Best practice: Lisa verwerkt data van miljoenen mondbacteriën

Bij tandheelkunde denkt de gemiddelde leek niet direct aan High Performance Computing. Maar schijn bedriegt: sinds 2006 maakt sequencing, waarbij bacteriën worden geïdentificeerd aan de hand van genetische informatie, deel uit van de gereedschapskist van de tandheelkundig onderzoeker.

Tandheelkundig onderzoeker aan het werk

Preventieve tandheelkunde

Dr. Egija Zaura, verbonden aan de afdeling preventieve tandheelkunde bij Academisch Centrum Tandheelkunde Amsterdam (ACTA), een samenwerkingsverband van UvA en VU, vertelt over de ontwikkelingen. Oorspronkelijk werkten de onderzoekers bij ACTA met eenvoudige in vitro modellen, maar die aanpak gaf onvoldoende inzicht in de complexe interactie van bacteriën in de mond. “We zijn toen gaan onderzoeken welke tools daarvoor beschikbaar zijn”, zegt Zaura. “In 2006 kwam de techniek 454 pyrosequencing beschikbaar, die het mogelijk maakt miljoenen bacteriën parallel te sequencen. Op basis daarvan kun je vaststellen welke bacteriën zich in de mond van een patiënt bevinden en in welke verhoudingen. Wij waren wereldwijd de eerste om die techniek toe te passen op klinische monsters in de tandheelkunde.”

Human Microbiome Project

Omdat deze techniek zo veelbelovend was, wilde ACTA zelf analyses kunnen uitvoeren, aldus Zaura: “In 2010 hebben we contact gelegd met SURFsara en zijn we gestart met analyses. We maken gebruik van kennis die ontwikkeld is binnen het Human Microbiome Project (HMP), waarbij de bacteriële samenstelling op allerlei plekken in het menselijk lichaam in kaart wordt gebracht. Daarbinnen wordt veel open source-materiaal ontwikkeld. Wij maken gebruik van een zogenoemde pipeline (een hulpmiddel bij sequencing), die is ontwikkeld binnen het HMP. Die pipeline is geïnstalleerd op het rekencluster Lisa bij SURFsara en stelt ons onder meer in staat om grafische analyses uit te voeren.”

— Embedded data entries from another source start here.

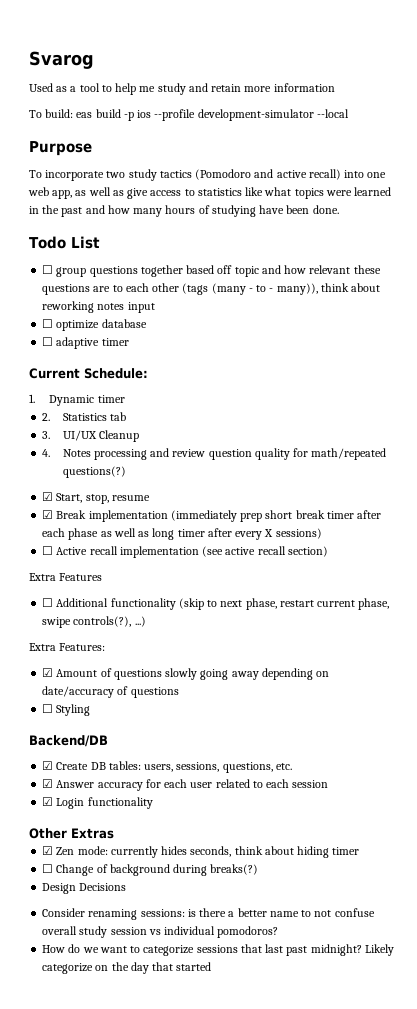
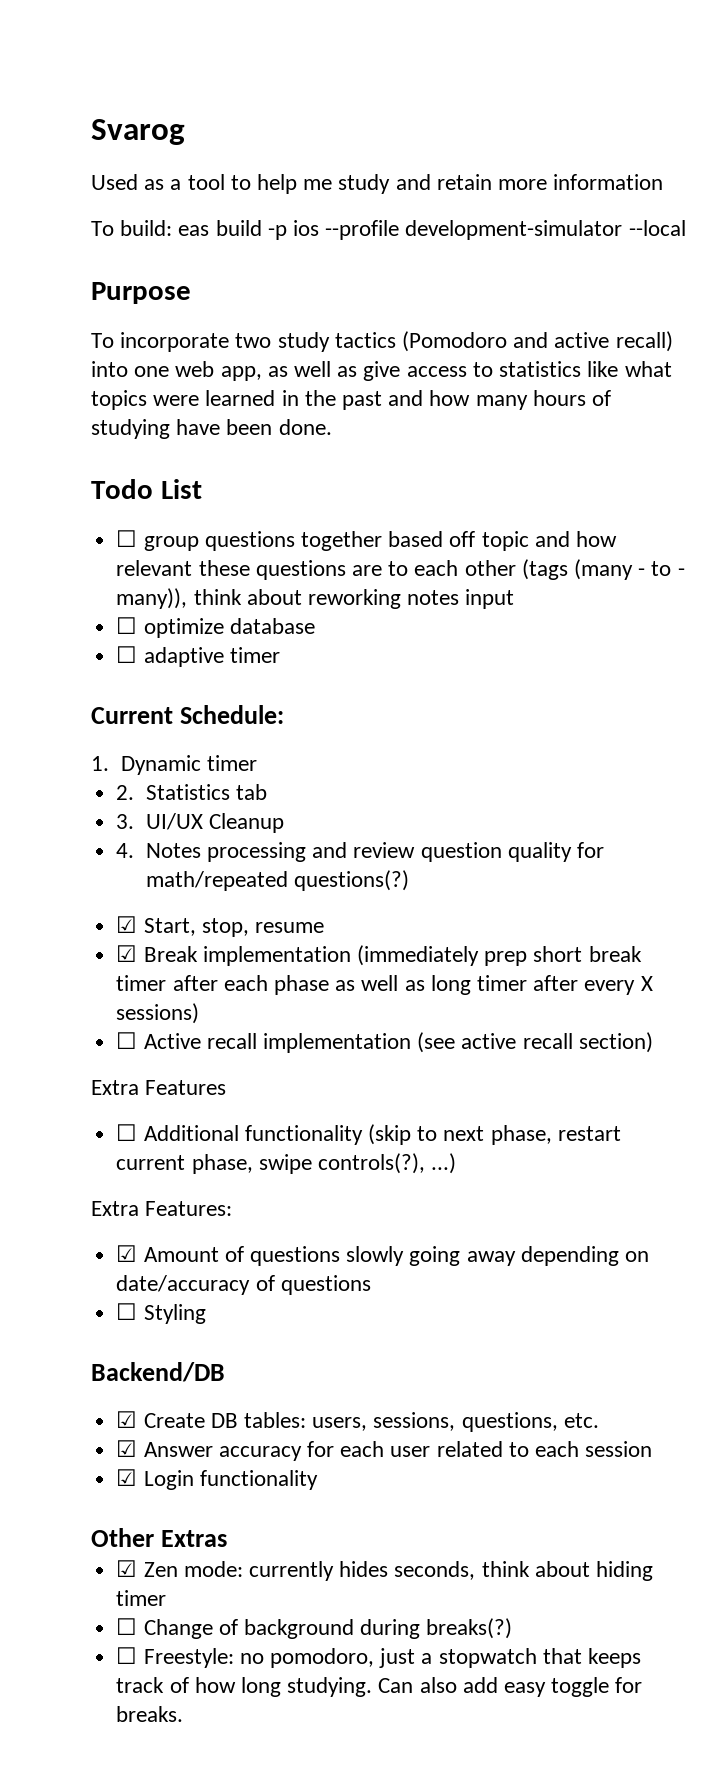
- Design Decisions
- Consider renaming sessions: is there a better name to not confuse overall study session vs individual pomodoros?
- How do we want to categorize sessions that last past midnight? Likely categorize on the day that started
+ ☐ Freestyle: no pomodoro, just a stopwatch that keeps track of how long studying. Can also add easy toggle for breaks.

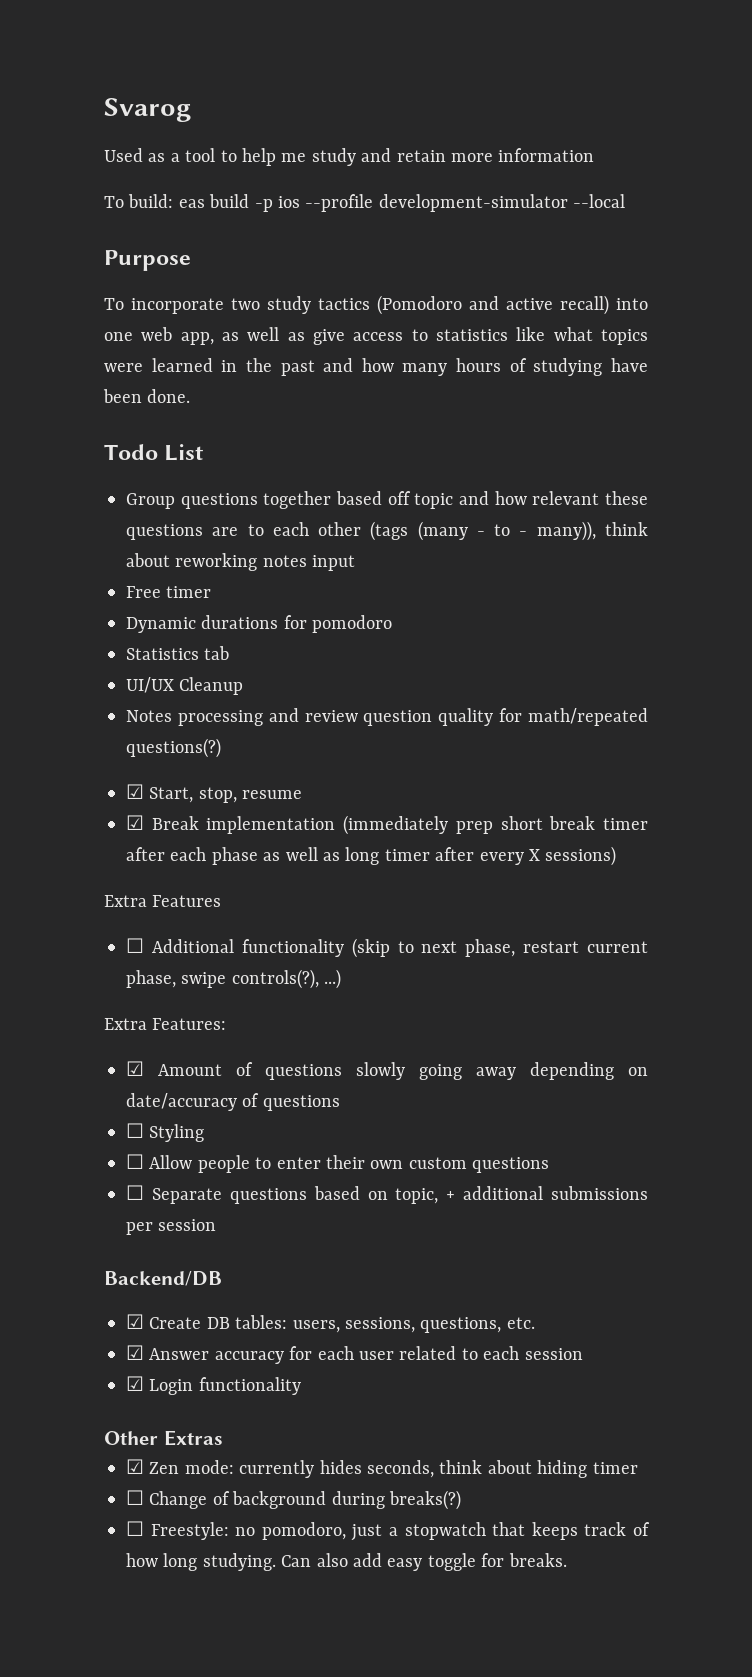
- ☐ group questions together based off topic and how relevant these questions are to each other (tags (many - to - many)), think about reworking notes input
+ Group questions together based off topic and how relevant these questions are to each other (tags (many - to - many)), think about reworking notes input
- ☐ optimize database
- ☐ adaptive timer
- Current Schedule:
- 1. Dynamic timer
- 2. Statistics tab
+ Free timer
+ Dynamic durations for pomodoro
+ Statistics tab
- 3. UI/UX Cleanup
+ UI/UX Cleanup
- 4. Notes processing and review question quality for math/repeated questions(?)
+ Notes processing and review question quality for math/repeated questions(?)
- ☐ Active recall implementation (see active recall section)
+ ☐ Allow people to enter their own custom questions
+ ☐ Separate questions based on topic, + additional submissions per session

“De lijnen zijn heel kort en de mensen bij SURFsara denken goed met ons mee. De medewerkers zijn erg behulpzaam en creatief in het vinden van oplossingen.”

Metagenoom

Sinds 2011 heeft ACTA een eigen bio-informaticus in dienst. Dat was nodig, want de hoeveelheid data neemt alleen maar toe: “Behalve de analyse met behulp van het 16S rRNA-gen, waarmee je bacteriën kunt identificeren, doen we tegenwoordig ook aan shotgun sequencing”, vertelt Zaura. “We halen een monster als het ware door de gehaktmolen en analyseren kleine stukjes van alle aanwezige genen. Al die stukjes worden gesequenced en dat levert een zogenoemd metagenoom op. Aan de hand daarvan kunnen we ook functies van bacteriën vaststellen. We onderzoeken bijvoorbeeld het verschil in eigenschappen van bacteriën uit een monster met cariës of parodontitis en bacteriën uit een gezonde mond.”

Samenwerking

Door de grote hoeveelheid data die shotgun sequencing oplevert, wordt dataverwerking (en dus rekenkracht) steeds belangrijker, maar ook dataopslag is cruciaal voor het onderzoek van ACTA. Naast het rekencluster Lisa maakt ACTA dan ook gebruik van dataopslagfaciliteiten bij SURFsara. Zaura: “De lijnen zijn heel kort en de mensen bij SURFsara denken goed met ons mee. Ook in de beginfase, toen we bezig waren met het opzetten van een plan van aanpak, hebben we veel ondersteuning gekregen. De medewerkers zijn erg behulpzaam en creatief in het vinden van oplossingen.”